In designing any system composed of multiple interconnected services, a key consideration is to ensure that the data that is sent between these services is trusted.
While industry best practices already exist defining how to secure connections between entities, there is significant additional complexity when attempting to scale these designs to secure thousands of agents that exist in a potentially hostile network environment, while keeping the operational burden to a minimum.
When designing Reveal Cloud we had some key design criteria:
- All connections between components must be encrypted and have perfect forward secrecy to ensure anything intercepting the traffic cannot access the potentially sensitive content.
- Untrusted hosts must not be able to establish a connection with any part of the system.
- Entities connecting to each other must be able to cryptographically assert that the remote host cannot present a spoofed identity.
- In case a host is compromised it must be possible to revoke access to the system.
- If a host is compromised the attacker must not be able to use the credentials to impersonate another component and assume a different role.
- The core services of the Reveal Cloud Infrastructure are protected from denial of service by untrusted hosts.
- The process of enrolling agents to a deployment should be as simple as possible to reduce the maintenance burden for the administrator.
- The scheme must be designed to scale to arbitrarily large deployments. Enrolling 10,000 agents should be just as easy as enrolling 10.
- Once enrolled, an agent must require no maintenance and be able to automatically renew its credentials.
By using a hardened TLS stack for the agent connection we are able to ensure the transport is encrypted, trusted and safe from man in the middle attacks. For this post I’m going to focus on the other criteria, establishing, renewing and revoking trust, and the unique way we solve this in Reveal.
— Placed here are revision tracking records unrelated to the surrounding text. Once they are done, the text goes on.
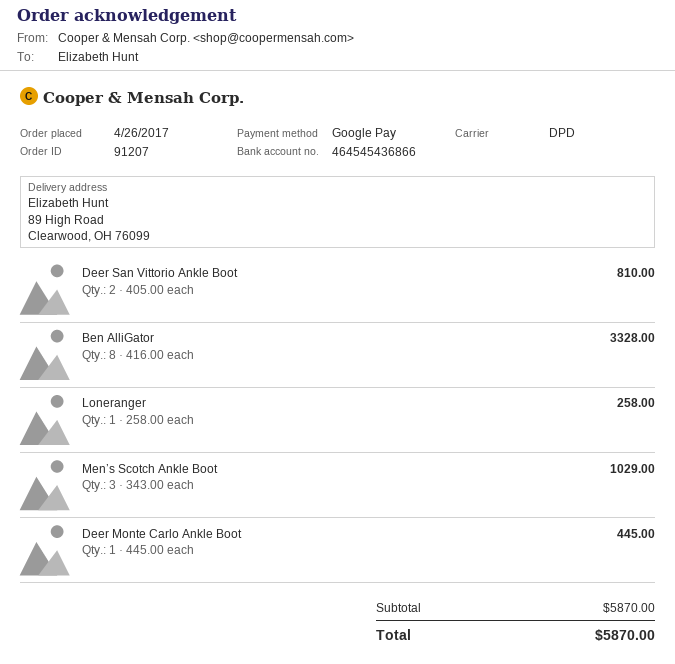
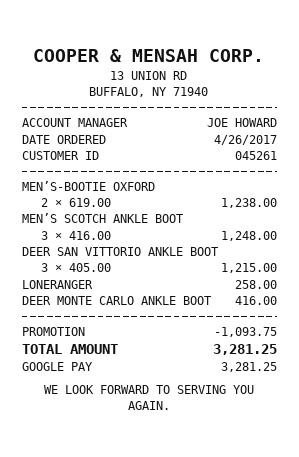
Deer San Vittorio Ankle Boot: 2 x 405.00 = 810.00 -> 3 x 405.00 = 1215.00
Ben AlliGator: 8 x 416.00 = 3328.00 -> none
Men’s Scotch Ankle Boot: 3 x 343.00 = 1029.00 -> 3 x 416.00 = 1248.00
Deer Monte Carlo Ankle Boot: 1 x 445.00 = 445.00 -> 1 x 416.00 = 416.00
MEN’S-BOOTIE OXFORD: none -> 2 x 619.00 = 1238.00
discount: none -> 1093.75
total: 5870.00 -> 3281.25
Reveal Cloud Agent enrollment
The Agent enrollment scheme is based around tokens which are granted by the server and allow agents to request a certificate. To initially enroll an agent we generate a single use token which is included in an enrollment bundle. When installing the agent we provide it the enrollment bundle, this bundle contains the token and some additional configuration data that the agent can use to bootstrap its connection to the server.
The agent generates a new CSR and sends it to the server with its enrollment token, the server validates the token and ensures it hasn’t been used before. If the token is valid the server generates a unique identifier for the agent (the Agent UUID) and can issue a certificate with this ID. In addition to the certificate it also issues a new enrollment token which can later be used by the agent when it needs to renew its certificate.
The enrollment token system also provides a simple way to extend the process of enrolling agents to create complex deployment scenarios. Arbitrary properties can be attached to tokens, such as a cluster identifier which can be used to attach policy to agents as they enroll.
Enrollment tokens are cryptographically verifiable by the server, so they cannot be forged by a malicious party without the private key held securely within the server.
The enrollment tokens themselves effectively provide an agent with access to the infrastructure, with a token an attacker could request a certificate and send data to the server; so it is important that these tokens are kept securely. In the case of a token accidentally being disclosed there are various protection mechanisms that help restrict the scope of any disclosure:
- Tokens can be revoked centrally, meaning that if it is known a token has been lost it can be immediately blocked from being used. There is no need to reprovision any agents or infrastructure components.
- Similarly individual agent certificates can be revoked, in case the lost bundle is used to provision an agent its access to the system can be similarly revoked.
- Importantly because a token on its own does not identify the agent, it is not possible to impersonate another agent by gaining access to an enrollment bundle.
Due to the distributed architecture of Reveal Cloud, it is important for each component to be able to authenticate connections from agents in order to authorize them to perform certain actions (such as sending event data to the server). Conversely management and creation of certificates is better handled centrally such that there is a single isolated, secure and audited authority for the whole system. Unlike certificates, tokens cannot be used for authentication, they only grant the right to request a certificate. By decoupling these two responsibilities and using a token system to issue certificates we have enabled a secure and scalable system for enrolling agents.
This dive into the design and internals of our agent enrollment process has shown the process and thinking that goes into ensuring the security and integrity of Reveal and data it collects, while minimizing the administrative burden as the deployment grows from 10 agents to 10,000.